## [About this task]
Search term "Kitin": please copy every line of the records below that contains it.
----- Material for the task
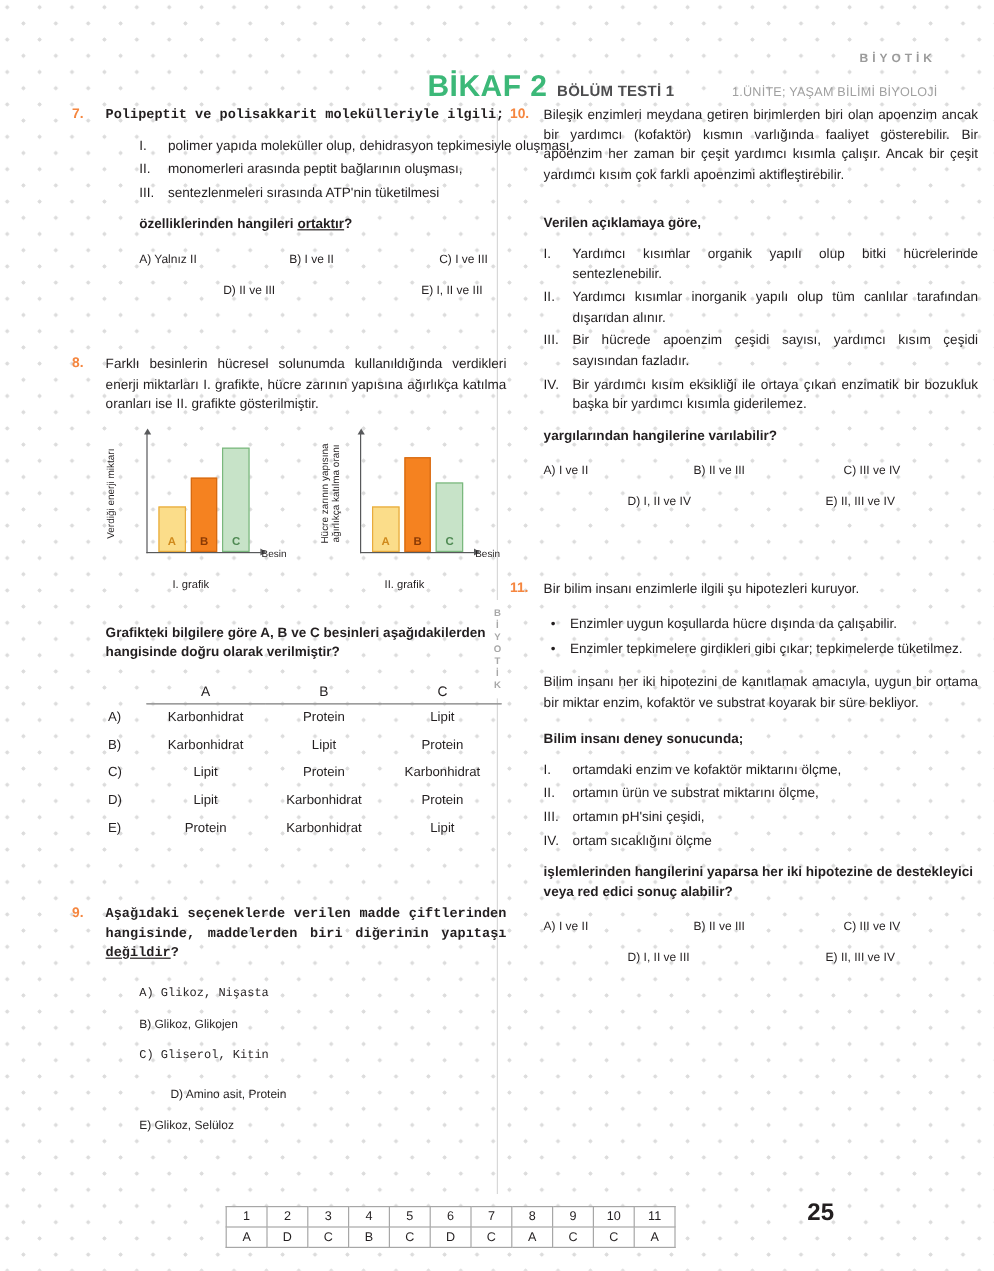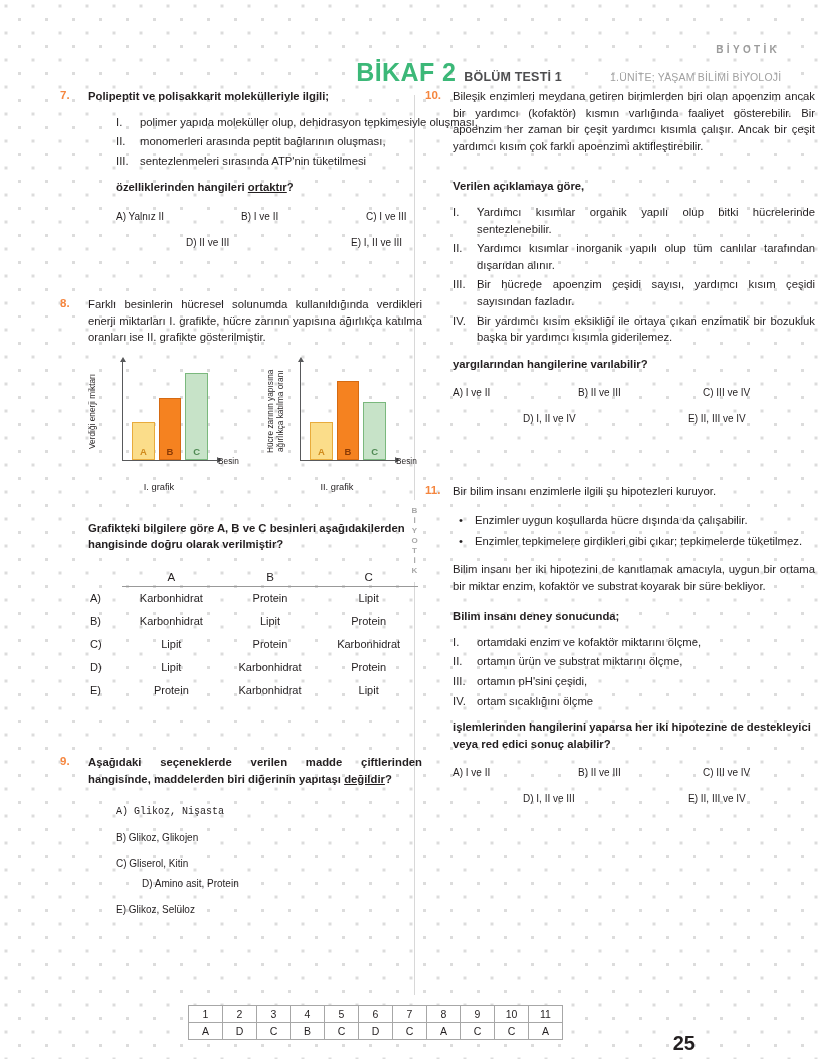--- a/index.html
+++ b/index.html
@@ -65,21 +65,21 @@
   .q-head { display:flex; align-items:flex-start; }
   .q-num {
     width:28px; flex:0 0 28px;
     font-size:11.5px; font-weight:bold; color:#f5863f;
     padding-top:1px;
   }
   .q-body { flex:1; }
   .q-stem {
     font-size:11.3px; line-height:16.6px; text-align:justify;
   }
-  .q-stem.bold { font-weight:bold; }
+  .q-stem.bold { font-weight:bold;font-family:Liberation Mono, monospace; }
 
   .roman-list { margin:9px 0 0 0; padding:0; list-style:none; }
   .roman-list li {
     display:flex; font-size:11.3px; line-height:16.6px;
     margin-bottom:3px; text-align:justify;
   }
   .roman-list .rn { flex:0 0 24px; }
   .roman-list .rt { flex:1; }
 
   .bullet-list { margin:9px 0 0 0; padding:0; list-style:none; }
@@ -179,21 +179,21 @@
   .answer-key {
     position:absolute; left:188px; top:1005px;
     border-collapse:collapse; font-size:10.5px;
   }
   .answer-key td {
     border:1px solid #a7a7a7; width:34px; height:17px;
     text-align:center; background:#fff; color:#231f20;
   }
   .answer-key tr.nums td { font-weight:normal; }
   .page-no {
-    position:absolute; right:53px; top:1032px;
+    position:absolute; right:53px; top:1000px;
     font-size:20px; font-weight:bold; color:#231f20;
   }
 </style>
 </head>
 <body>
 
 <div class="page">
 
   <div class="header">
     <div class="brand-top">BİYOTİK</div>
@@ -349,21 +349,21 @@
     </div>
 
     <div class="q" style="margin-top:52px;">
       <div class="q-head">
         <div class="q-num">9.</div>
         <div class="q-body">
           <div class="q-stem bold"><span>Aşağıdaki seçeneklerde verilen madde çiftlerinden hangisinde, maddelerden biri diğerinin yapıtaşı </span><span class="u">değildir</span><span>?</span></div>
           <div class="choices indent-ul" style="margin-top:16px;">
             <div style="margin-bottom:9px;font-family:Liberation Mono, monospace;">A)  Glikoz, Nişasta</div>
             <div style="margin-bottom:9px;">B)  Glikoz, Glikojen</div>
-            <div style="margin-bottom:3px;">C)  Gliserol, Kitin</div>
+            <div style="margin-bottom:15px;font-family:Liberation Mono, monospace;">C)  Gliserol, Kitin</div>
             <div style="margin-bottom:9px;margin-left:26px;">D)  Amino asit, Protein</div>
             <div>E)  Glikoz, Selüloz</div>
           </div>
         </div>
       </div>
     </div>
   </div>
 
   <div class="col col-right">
----------
----- Material for the task
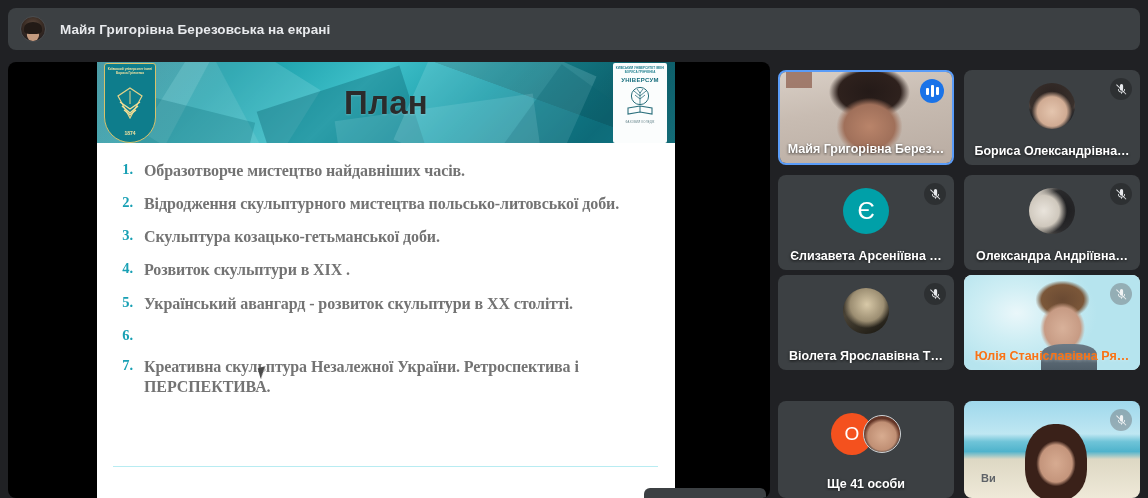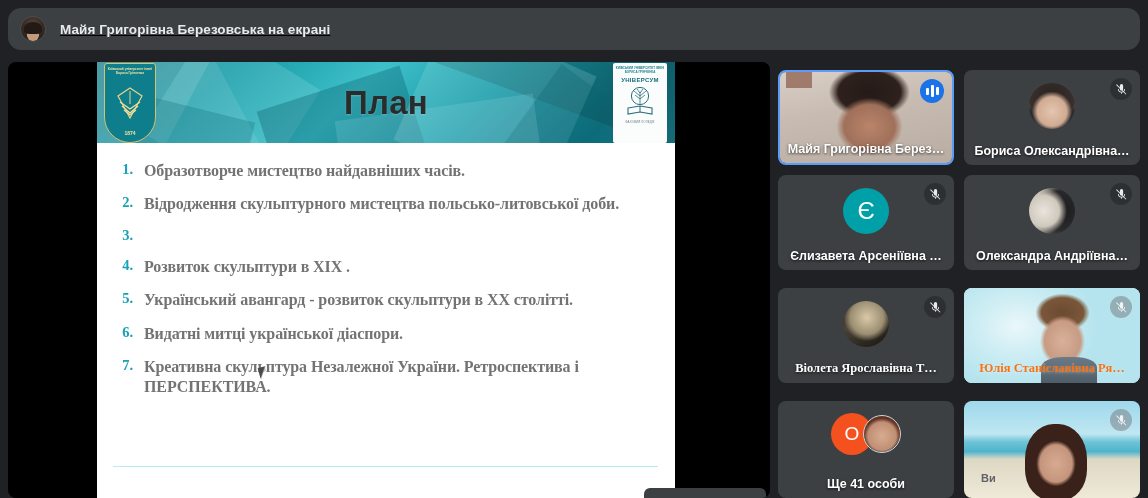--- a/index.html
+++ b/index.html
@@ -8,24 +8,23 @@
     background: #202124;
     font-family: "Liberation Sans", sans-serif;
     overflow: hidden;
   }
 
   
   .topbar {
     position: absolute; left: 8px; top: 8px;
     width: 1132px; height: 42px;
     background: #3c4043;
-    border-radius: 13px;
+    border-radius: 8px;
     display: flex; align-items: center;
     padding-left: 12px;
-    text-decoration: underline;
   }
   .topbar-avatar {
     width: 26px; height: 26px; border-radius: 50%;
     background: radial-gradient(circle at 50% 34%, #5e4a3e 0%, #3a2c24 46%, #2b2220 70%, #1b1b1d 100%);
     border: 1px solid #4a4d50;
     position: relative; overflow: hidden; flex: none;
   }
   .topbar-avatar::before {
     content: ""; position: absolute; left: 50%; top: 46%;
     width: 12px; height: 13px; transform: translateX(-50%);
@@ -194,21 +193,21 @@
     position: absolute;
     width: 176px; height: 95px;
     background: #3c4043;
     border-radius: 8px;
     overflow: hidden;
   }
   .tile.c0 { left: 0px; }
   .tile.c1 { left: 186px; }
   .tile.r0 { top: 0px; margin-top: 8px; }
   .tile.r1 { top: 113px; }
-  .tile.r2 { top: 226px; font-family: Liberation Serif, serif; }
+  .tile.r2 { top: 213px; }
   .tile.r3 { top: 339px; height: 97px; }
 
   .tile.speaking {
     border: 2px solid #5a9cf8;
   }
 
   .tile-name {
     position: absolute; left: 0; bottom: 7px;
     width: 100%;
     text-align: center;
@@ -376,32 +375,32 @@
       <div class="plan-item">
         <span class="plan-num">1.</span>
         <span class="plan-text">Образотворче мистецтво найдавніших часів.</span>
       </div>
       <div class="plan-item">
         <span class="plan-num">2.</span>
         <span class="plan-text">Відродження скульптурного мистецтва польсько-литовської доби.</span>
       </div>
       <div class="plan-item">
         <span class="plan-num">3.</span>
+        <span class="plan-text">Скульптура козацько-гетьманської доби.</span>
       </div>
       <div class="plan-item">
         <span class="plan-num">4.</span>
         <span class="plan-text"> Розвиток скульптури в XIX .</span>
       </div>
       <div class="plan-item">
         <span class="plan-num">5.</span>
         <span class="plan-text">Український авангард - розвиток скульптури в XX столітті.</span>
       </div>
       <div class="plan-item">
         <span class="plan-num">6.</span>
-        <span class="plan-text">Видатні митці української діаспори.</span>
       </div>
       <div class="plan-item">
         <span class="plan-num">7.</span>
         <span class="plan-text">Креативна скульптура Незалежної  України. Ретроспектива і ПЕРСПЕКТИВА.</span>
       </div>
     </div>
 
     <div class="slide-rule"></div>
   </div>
----------
## [Solution to the problem]
-            <div style="margin-bottom:3px;">C)  Gliserol, Kitin</div>
+            <div style="margin-bottom:15px;font-family:Liberation Mono, monospace;">C)  Gliserol, Kitin</div>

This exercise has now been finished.